Autores principais:Sousa, Pedro de
Assunto:Autoridade de polícia criminal Densificação funcional Investigação criminal Criminal police authority Functional densification Criminal investigation Autoridad de policía criminal Densificación funcional Investigación criminal
Ano:2023
País:Portugal
Tipo de documento:artigo
Tipo de acesso:acesso aberto
Instituição associada:Instituto Superior de Ciências Policiais e Segurança Interna
Idioma:português
Origem:Instituto Superior de Ciências Policiais e Segurança Interna
Descrição
Resumo:A estratégia da Polícia de Segurança Pública 2020/2022 estabeleceu a necessidade de continuamente se procurar uma cultura de excelência na prestação do serviço policial, baseada na transparência, no cumprimento rigoroso dos protocolos policiais aprovados e no respeito pelos direitos, liberdades e garantias dos cidadãos que servimos.
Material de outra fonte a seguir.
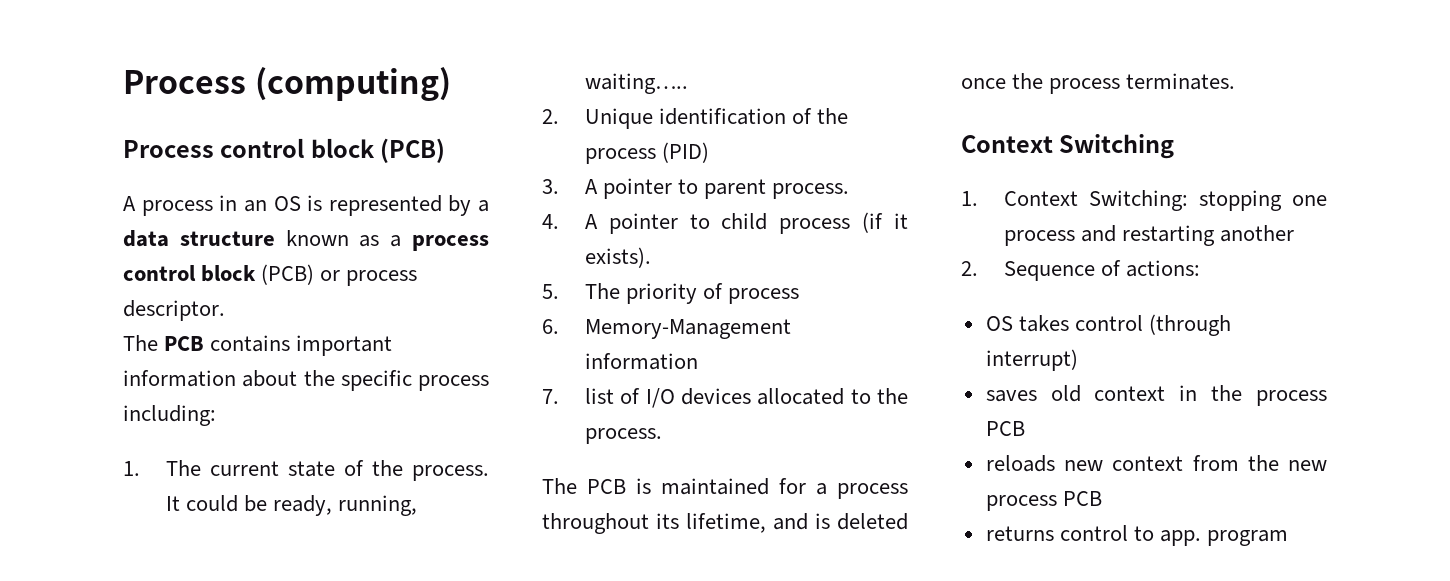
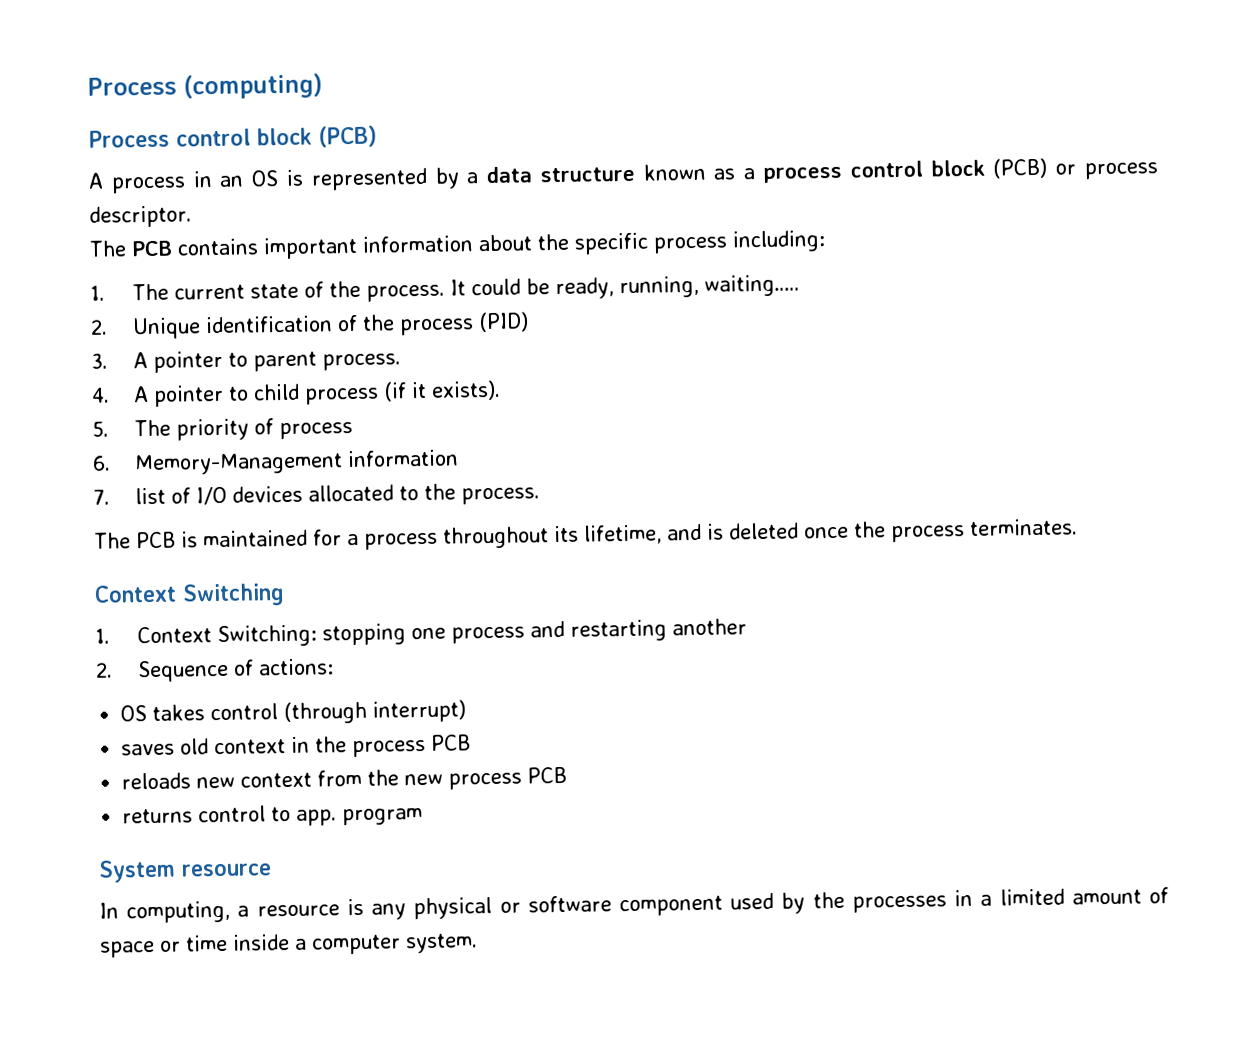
(1289, 538) none -> [98,859,272,883] [99,887,1169,924] [100,933,478,958] // System resource // In computing, a resource is any physical or software component used by the processes in a limited amount of space or time inside a computer system.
Este estudo que se produziu e que ultrapassou, em muito, os domínios da regulamentação do processo penal, tratou exatamente disso. Traduziu uma reflexão sobre a necessidade de um papel mais interventivo da autoridade de polícia criminal na condução, supervisão e controlo da atividade processual penal, em especial da investigação criminal, através do seu acompanhamento sistemático e fiscalização e da comunicação, permanente e fluída, com a autoridade judiciária, baseada na ideia de mútua confiança. No percurso feito, interessou-nos concretamente compreender a evolução histórica e o conceito atual daquela entidade mais qualificada, dentro dos órgãos de polícia criminal, a sua contextualização teórica e concetual, elencar algumas contradições e inconsistências existentes e propor diversas medidas, devidamente temperadas com o conceito de exequibilidade, que permitissem ampliar, aprofundar e densificar as suas competências e, dessa forma, melhorar a sua capacidade de chefia e comando.